Web page edit records:
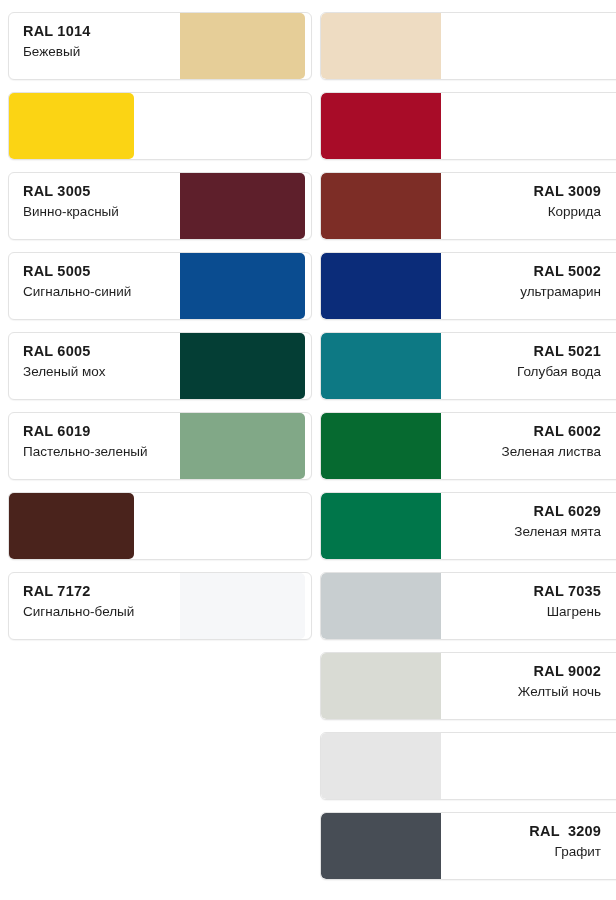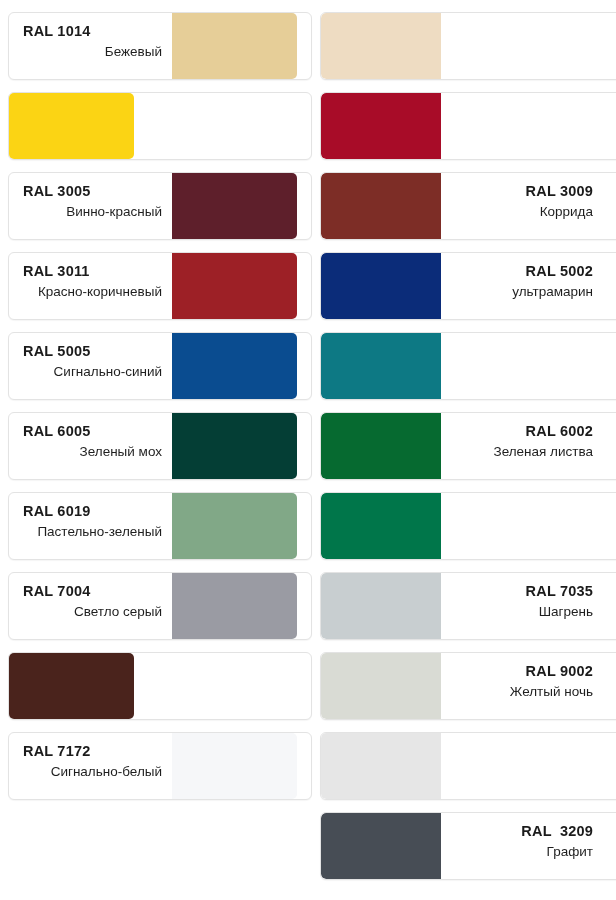"RAL 1014" .card { gap: none -> 8px }
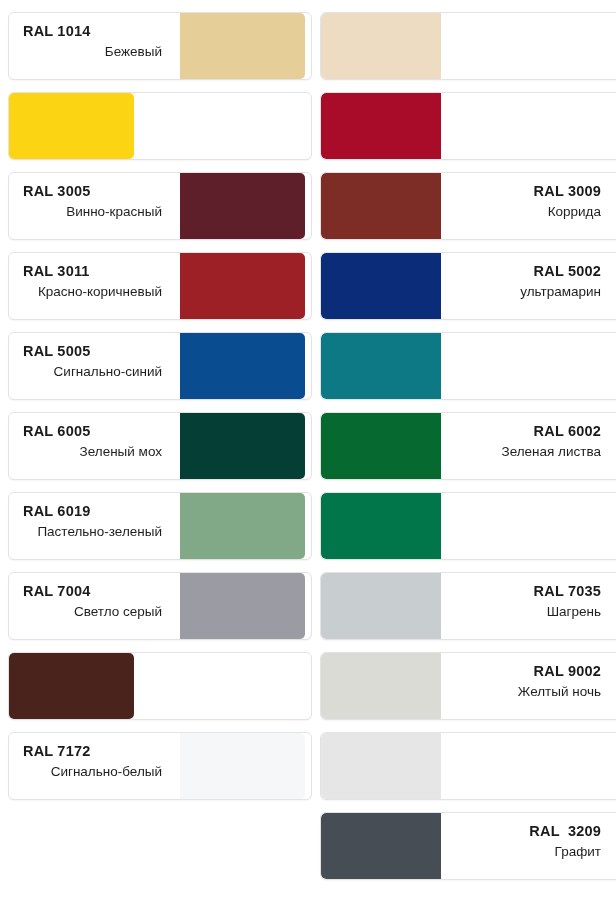"Бежевый" .name { text-align: right -> none }
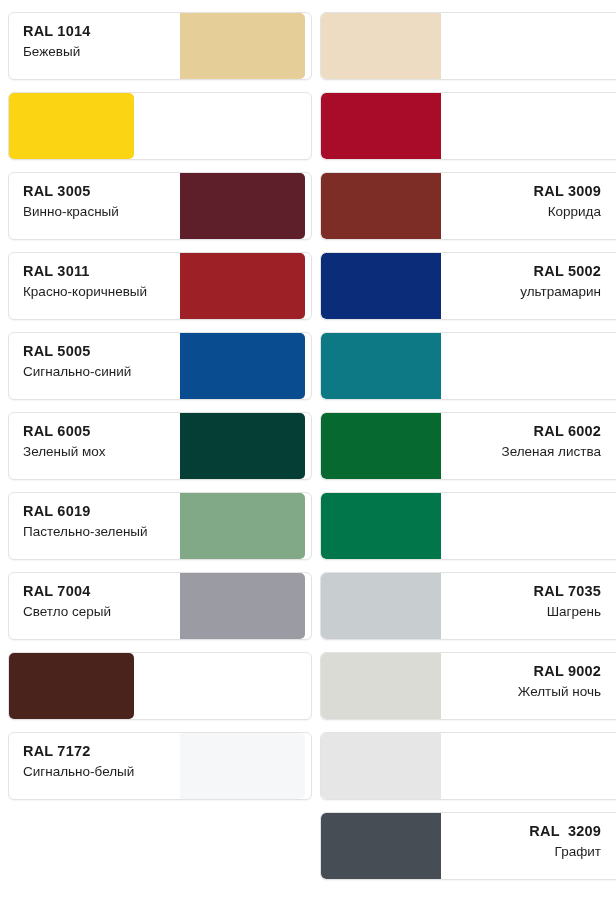"RAL 3011" div.card { html: <div> <span> <span>RAL 3011</span> <span>Красно-коричневый</span> </span> <span></span> </div> -> none }
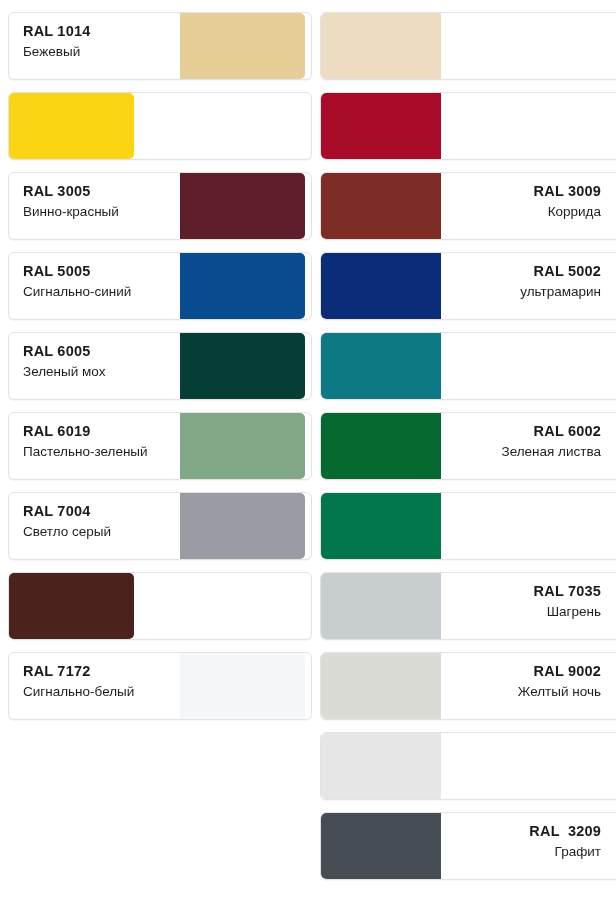"RAL 5021" span.label { html: none -> <span> <span>RAL 5021</span> <span>Голубая вода</span> </span> }
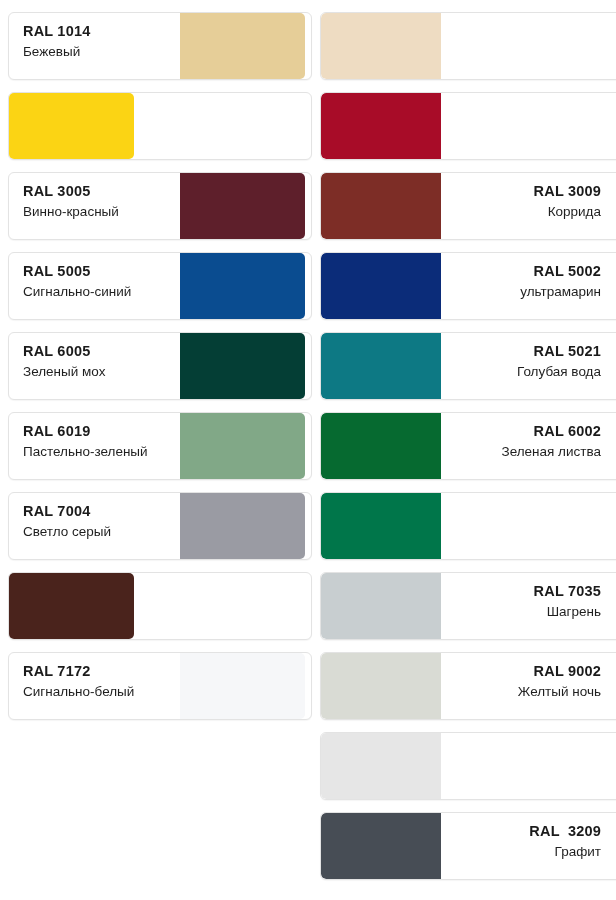"RAL 7004" div.card { html: <div> <span> <span>RAL 7004</span> <span>Светло серый</span> </span> <span></span> </div> -> none }
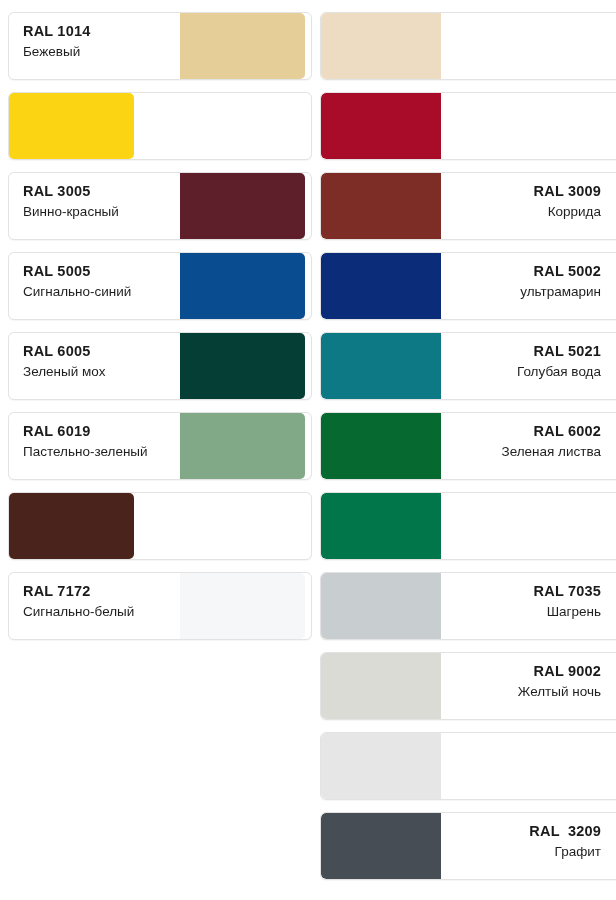"RAL 6029" span.label { html: none -> <span> <span>RAL 6029</span> <span>Зеленая мята</span> </span> }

- _ABOUT THIS EXERCISE_:
Reproduce the data above word for word and omit the images.

- _EXERCISE OUTPUT_:
"RAL 1014" .card { gap: none -> 8px }
"Бежевый" .name { text-align: right -> none }
"RAL 3011" div.card { html: <div> <span> <span>RAL 3011</span> <span>Красно-коричневый</span> </span> <span></span> </div> -> none }
"RAL 5021" span.label { html: none -> <span> <span>RAL 5021</span> <span>Голубая вода</span> </span> }
"RAL 7004" div.card { html: <div> <span> <span>RAL 7004</span> <span>Светло серый</span> </span> <span></span> </div> -> none }
"RAL 6029" span.label { html: none -> <span> <span>RAL 6029</span> <span>Зеленая мята</span> </span> }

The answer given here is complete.